--- Supplied data ---
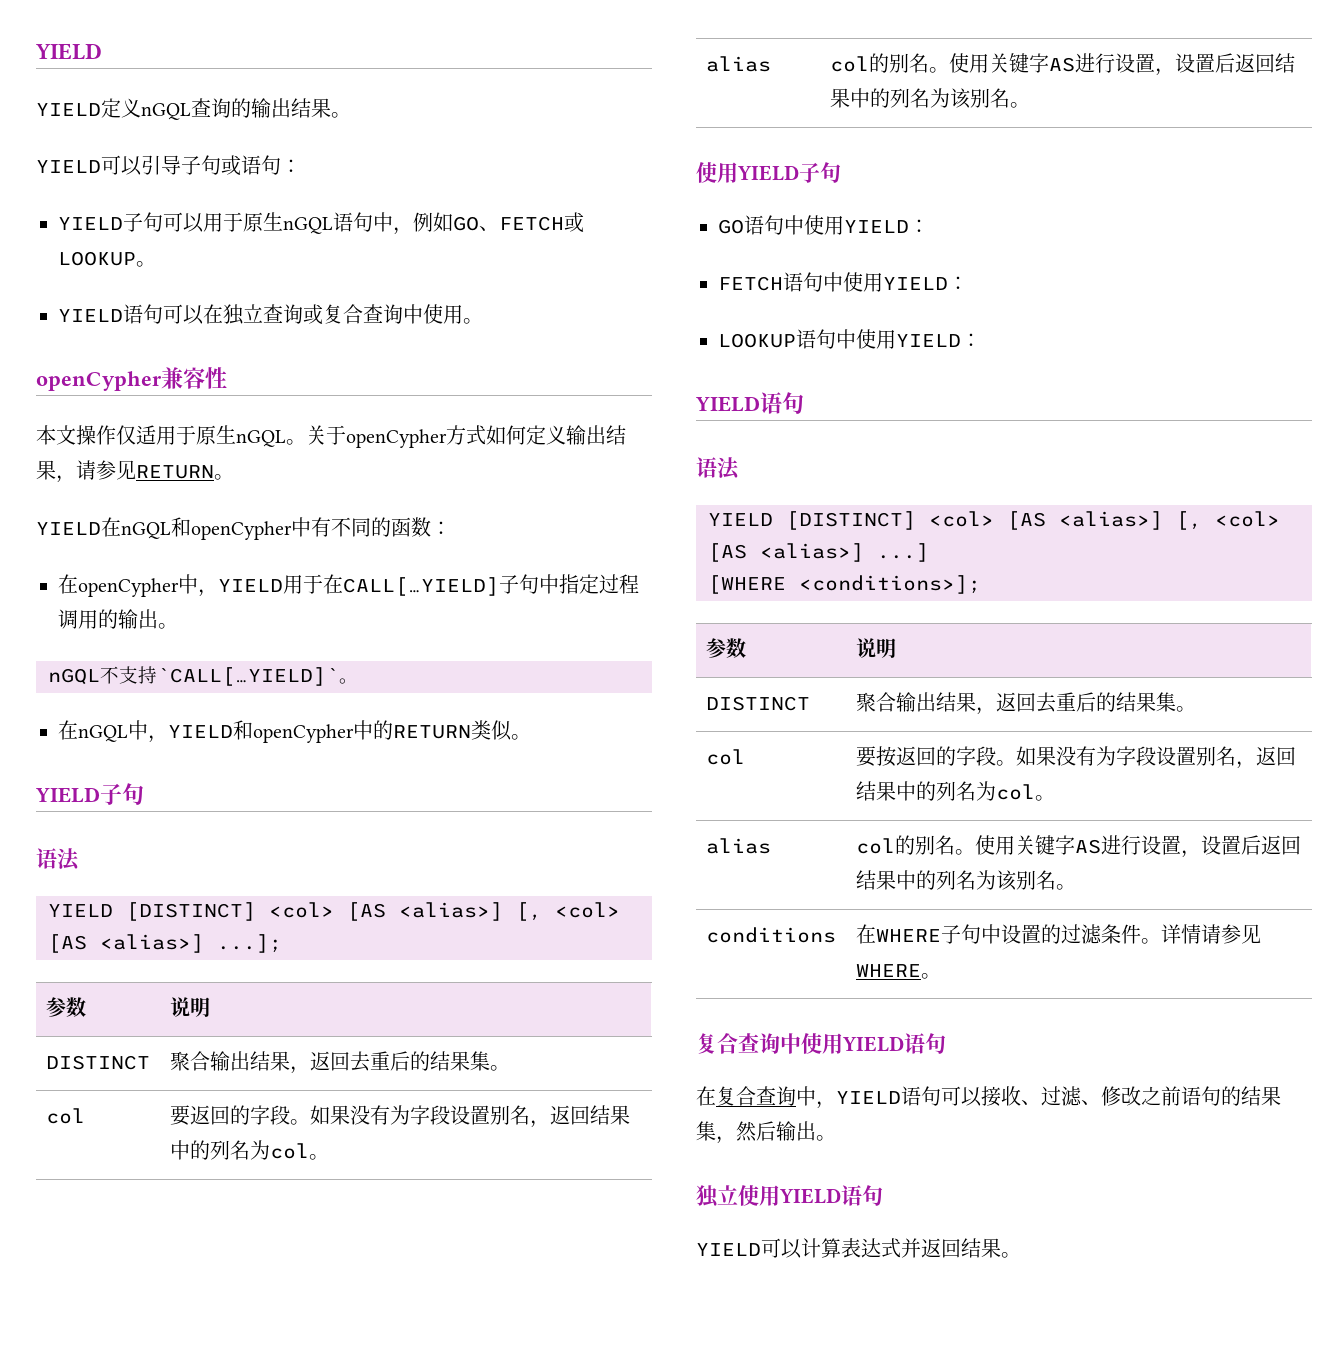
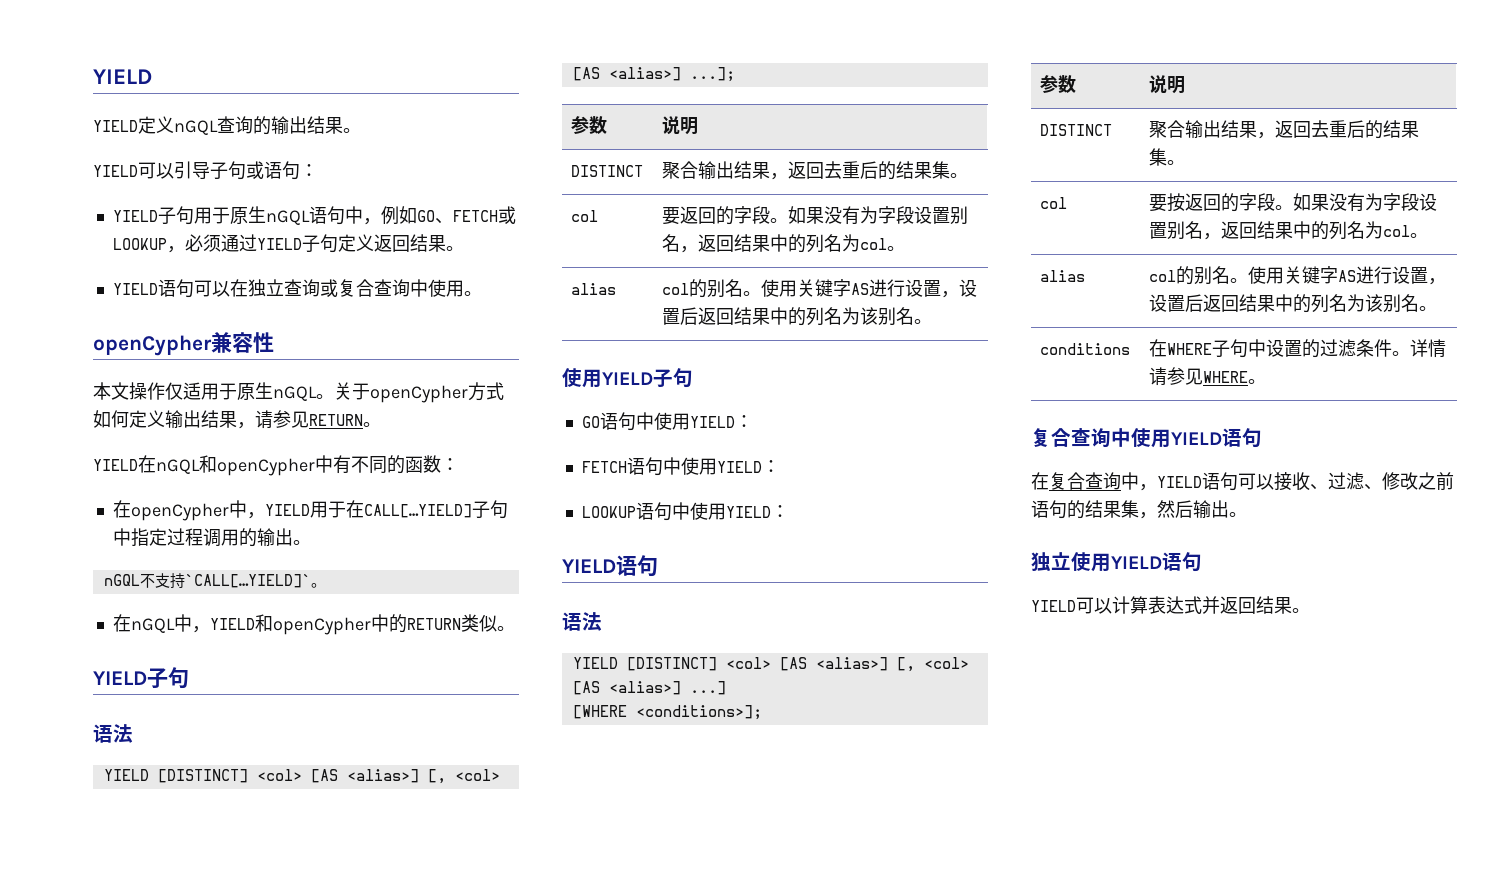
- YIELD子句可以用于原生nGQL语句中，例如GO、FETCH或LOOKUP。
+ YIELD子句用于原生nGQL语句中，例如GO、FETCH或LOOKUP，必须通过YIELD子句定义返回结果。

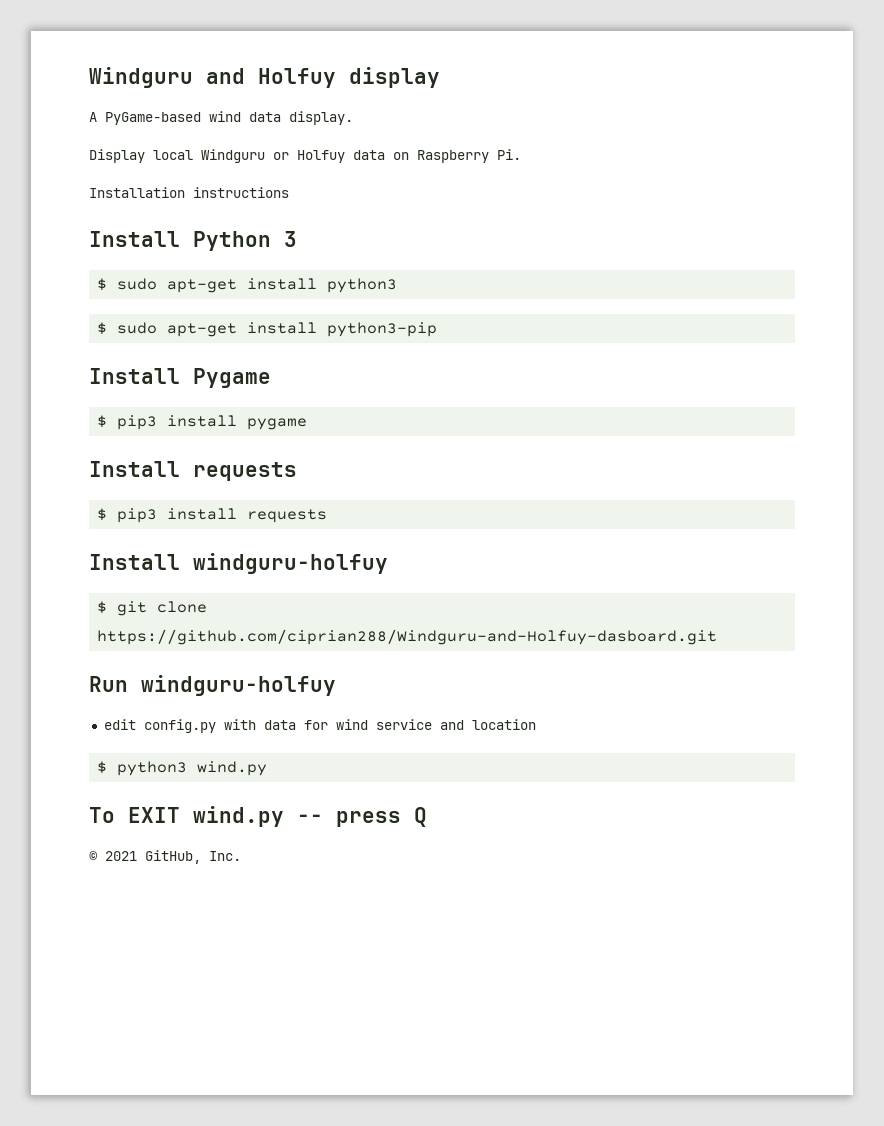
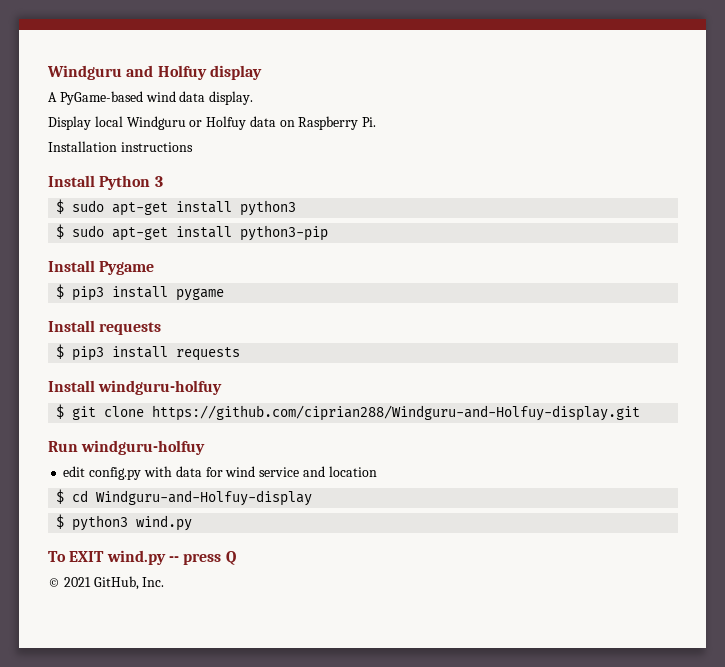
- $ git clone https://github.com/ciprian288/Windguru-and-Holfuy-dasboard.git
+ $ git clone https://github.com/ciprian288/Windguru-and-Holfuy-display.git
+ $ cd Windguru-and-Holfuy-display

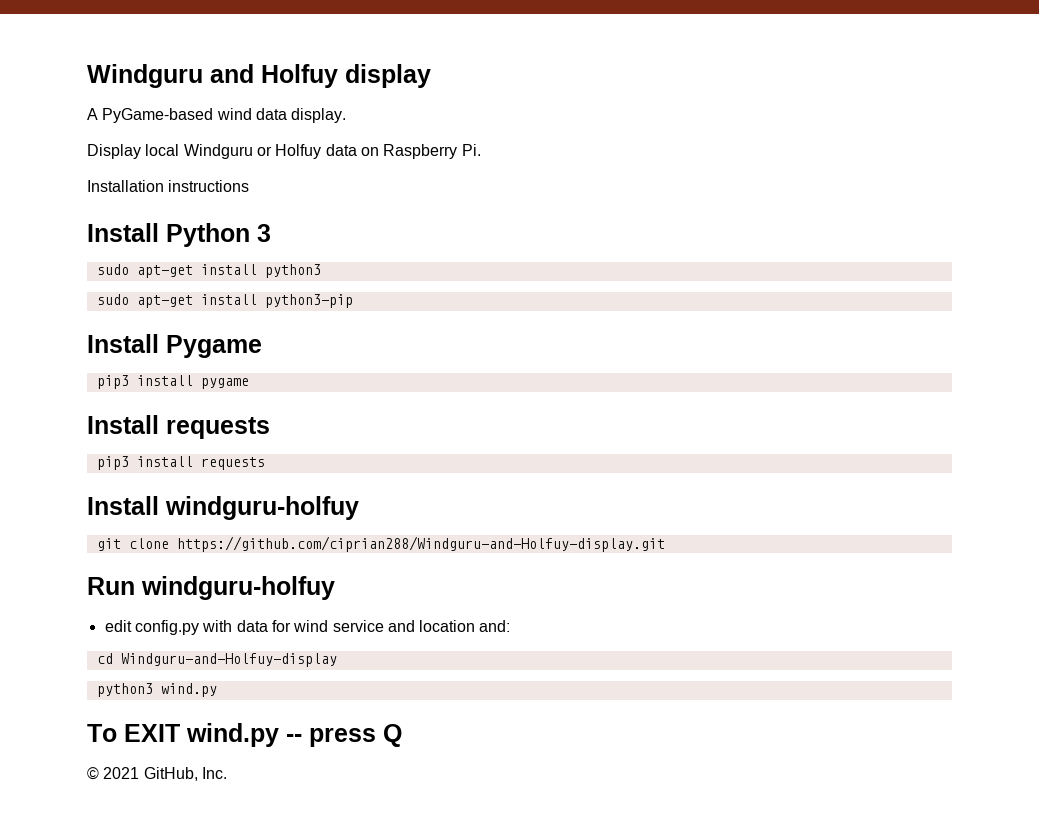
- $ sudo apt-get install python3
+ sudo apt-get install python3
- $ sudo apt-get install python3-pip
+ sudo apt-get install python3-pip
- $ pip3 install pygame
+ pip3 install pygame
- $ pip3 install requests
+ pip3 install requests
- $ git clone https://github.com/ciprian288/Windguru-and-Holfuy-display.git
+ git clone https://github.com/ciprian288/Windguru-and-Holfuy-display.git
- edit config.py with data for wind service and location
- $ cd Windguru-and-Holfuy-display
+ edit config.py with data for wind service and location and:
+ cd Windguru-and-Holfuy-display
- $ python3 wind.py
+ python3 wind.py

--- What the task asks ---
Work out how many lines of the material contain the word "例如GO" and answer with that number only.

--- Answer space ---
2